*Your task:* Find the line holding "PC loadings of" in the entries below. Give it again exactly, along with every line after it up to and including the line holding "- Table 29, Mechanism Information Flags".

*Data supplied:*

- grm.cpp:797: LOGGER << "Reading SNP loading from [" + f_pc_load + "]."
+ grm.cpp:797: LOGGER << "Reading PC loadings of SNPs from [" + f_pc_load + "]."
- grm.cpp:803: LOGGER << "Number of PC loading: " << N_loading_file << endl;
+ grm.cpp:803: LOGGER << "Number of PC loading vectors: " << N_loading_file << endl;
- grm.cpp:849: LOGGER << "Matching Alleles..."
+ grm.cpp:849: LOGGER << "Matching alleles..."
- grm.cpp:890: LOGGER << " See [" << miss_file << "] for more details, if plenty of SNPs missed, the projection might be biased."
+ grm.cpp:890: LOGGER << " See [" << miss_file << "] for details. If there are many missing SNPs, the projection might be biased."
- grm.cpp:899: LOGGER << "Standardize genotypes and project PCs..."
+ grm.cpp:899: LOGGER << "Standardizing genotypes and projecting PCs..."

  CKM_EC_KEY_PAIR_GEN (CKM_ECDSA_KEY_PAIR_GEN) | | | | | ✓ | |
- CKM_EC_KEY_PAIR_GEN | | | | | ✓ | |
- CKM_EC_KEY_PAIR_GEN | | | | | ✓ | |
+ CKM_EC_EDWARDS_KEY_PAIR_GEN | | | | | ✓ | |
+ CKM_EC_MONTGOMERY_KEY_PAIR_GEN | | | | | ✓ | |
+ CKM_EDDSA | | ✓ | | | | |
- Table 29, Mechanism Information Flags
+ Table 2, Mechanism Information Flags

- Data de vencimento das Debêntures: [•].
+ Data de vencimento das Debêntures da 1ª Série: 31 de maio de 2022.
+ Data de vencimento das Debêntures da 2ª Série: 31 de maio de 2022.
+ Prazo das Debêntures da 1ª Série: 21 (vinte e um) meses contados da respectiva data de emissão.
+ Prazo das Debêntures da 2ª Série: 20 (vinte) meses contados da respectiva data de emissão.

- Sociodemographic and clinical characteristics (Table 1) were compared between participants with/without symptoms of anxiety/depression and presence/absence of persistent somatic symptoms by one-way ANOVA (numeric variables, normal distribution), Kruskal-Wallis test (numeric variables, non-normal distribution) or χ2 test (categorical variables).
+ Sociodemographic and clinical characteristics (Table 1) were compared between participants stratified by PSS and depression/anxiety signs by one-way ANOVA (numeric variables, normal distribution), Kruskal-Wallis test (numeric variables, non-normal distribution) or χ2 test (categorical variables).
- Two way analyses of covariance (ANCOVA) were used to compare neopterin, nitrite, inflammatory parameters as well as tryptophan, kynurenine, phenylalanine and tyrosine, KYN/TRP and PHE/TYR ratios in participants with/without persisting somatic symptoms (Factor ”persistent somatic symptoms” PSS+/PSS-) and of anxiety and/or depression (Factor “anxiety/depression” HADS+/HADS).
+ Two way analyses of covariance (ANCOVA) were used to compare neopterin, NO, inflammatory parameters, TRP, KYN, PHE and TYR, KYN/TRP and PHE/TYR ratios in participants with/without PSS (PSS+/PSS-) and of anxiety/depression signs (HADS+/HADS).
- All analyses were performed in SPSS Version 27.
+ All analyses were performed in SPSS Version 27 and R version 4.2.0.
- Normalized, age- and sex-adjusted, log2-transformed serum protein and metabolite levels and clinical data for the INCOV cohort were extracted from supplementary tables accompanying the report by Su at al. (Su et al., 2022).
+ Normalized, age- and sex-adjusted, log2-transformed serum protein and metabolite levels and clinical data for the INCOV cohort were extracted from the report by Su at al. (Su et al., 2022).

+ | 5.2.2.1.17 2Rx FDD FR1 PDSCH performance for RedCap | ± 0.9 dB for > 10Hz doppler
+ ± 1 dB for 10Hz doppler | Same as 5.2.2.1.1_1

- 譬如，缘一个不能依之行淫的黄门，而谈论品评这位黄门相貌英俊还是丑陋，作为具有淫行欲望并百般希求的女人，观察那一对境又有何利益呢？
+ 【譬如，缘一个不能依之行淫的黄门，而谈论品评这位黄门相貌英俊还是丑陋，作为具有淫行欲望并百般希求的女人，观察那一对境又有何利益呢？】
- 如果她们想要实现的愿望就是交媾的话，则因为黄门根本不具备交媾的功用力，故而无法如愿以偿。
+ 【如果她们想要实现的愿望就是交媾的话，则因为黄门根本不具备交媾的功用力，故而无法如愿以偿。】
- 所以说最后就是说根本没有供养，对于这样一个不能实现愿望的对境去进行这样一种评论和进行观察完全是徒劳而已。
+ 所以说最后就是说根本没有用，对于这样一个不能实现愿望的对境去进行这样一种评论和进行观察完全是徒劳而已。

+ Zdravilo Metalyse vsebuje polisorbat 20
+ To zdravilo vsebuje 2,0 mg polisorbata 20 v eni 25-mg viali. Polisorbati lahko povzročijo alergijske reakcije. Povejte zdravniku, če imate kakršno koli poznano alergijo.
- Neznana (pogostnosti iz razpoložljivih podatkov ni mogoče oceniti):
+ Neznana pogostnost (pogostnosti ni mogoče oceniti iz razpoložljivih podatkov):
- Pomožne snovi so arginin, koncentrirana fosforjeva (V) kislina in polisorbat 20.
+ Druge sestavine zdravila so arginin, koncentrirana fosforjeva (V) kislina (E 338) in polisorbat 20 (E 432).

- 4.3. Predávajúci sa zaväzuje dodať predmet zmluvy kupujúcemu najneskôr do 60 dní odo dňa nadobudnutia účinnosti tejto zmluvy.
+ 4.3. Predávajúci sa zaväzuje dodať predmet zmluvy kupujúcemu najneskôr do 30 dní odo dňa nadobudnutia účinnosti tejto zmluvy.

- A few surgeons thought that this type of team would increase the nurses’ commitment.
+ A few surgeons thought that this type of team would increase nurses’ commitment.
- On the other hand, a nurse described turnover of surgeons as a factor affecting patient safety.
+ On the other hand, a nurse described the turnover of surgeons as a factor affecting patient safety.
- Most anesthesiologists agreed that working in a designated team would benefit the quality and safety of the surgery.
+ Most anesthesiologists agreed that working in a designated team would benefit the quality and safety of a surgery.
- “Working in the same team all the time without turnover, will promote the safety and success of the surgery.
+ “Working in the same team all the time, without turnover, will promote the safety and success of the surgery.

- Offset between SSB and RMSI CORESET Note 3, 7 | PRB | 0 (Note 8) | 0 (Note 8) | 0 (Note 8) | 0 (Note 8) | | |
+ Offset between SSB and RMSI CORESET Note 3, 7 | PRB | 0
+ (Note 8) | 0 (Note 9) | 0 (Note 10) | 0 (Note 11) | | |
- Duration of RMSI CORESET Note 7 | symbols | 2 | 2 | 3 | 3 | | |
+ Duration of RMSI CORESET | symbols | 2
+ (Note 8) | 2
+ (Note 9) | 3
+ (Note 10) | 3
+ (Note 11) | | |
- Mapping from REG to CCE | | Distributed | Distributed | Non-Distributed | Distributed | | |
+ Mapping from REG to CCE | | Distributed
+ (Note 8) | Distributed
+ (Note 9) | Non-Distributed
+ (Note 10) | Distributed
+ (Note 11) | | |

*Written solution:*
+ grm.cpp:797: LOGGER << "Reading PC loadings of SNPs from [" + f_pc_load + "]."
- grm.cpp:803: LOGGER << "Number of PC loading: " << N_loading_file << endl;
+ grm.cpp:803: LOGGER << "Number of PC loading vectors: " << N_loading_file << endl;
- grm.cpp:849: LOGGER << "Matching Alleles..."
+ grm.cpp:849: LOGGER << "Matching alleles..."
- grm.cpp:890: LOGGER << " See [" << miss_file << "] for more details, if plenty of SNPs missed, the projection might be biased."
+ grm.cpp:890: LOGGER << " See [" << miss_file << "] for details. If there are many missing SNPs, the projection might be biased."
- grm.cpp:899: LOGGER << "Standardize genotypes and project PCs..."
+ grm.cpp:899: LOGGER << "Standardizing genotypes and projecting PCs..."

  CKM_EC_KEY_PAIR_GEN (CKM_ECDSA_KEY_PAIR_GEN) | | | | | ✓ | |
- CKM_EC_KEY_PAIR_GEN | | | | | ✓ | |
- CKM_EC_KEY_PAIR_GEN | | | | | ✓ | |
+ CKM_EC_EDWARDS_KEY_PAIR_GEN | | | | | ✓ | |
+ CKM_EC_MONTGOMERY_KEY_PAIR_GEN | | | | | ✓ | |
+ CKM_EDDSA | | ✓ | | | | |
- Table 29, Mechanism Information Flags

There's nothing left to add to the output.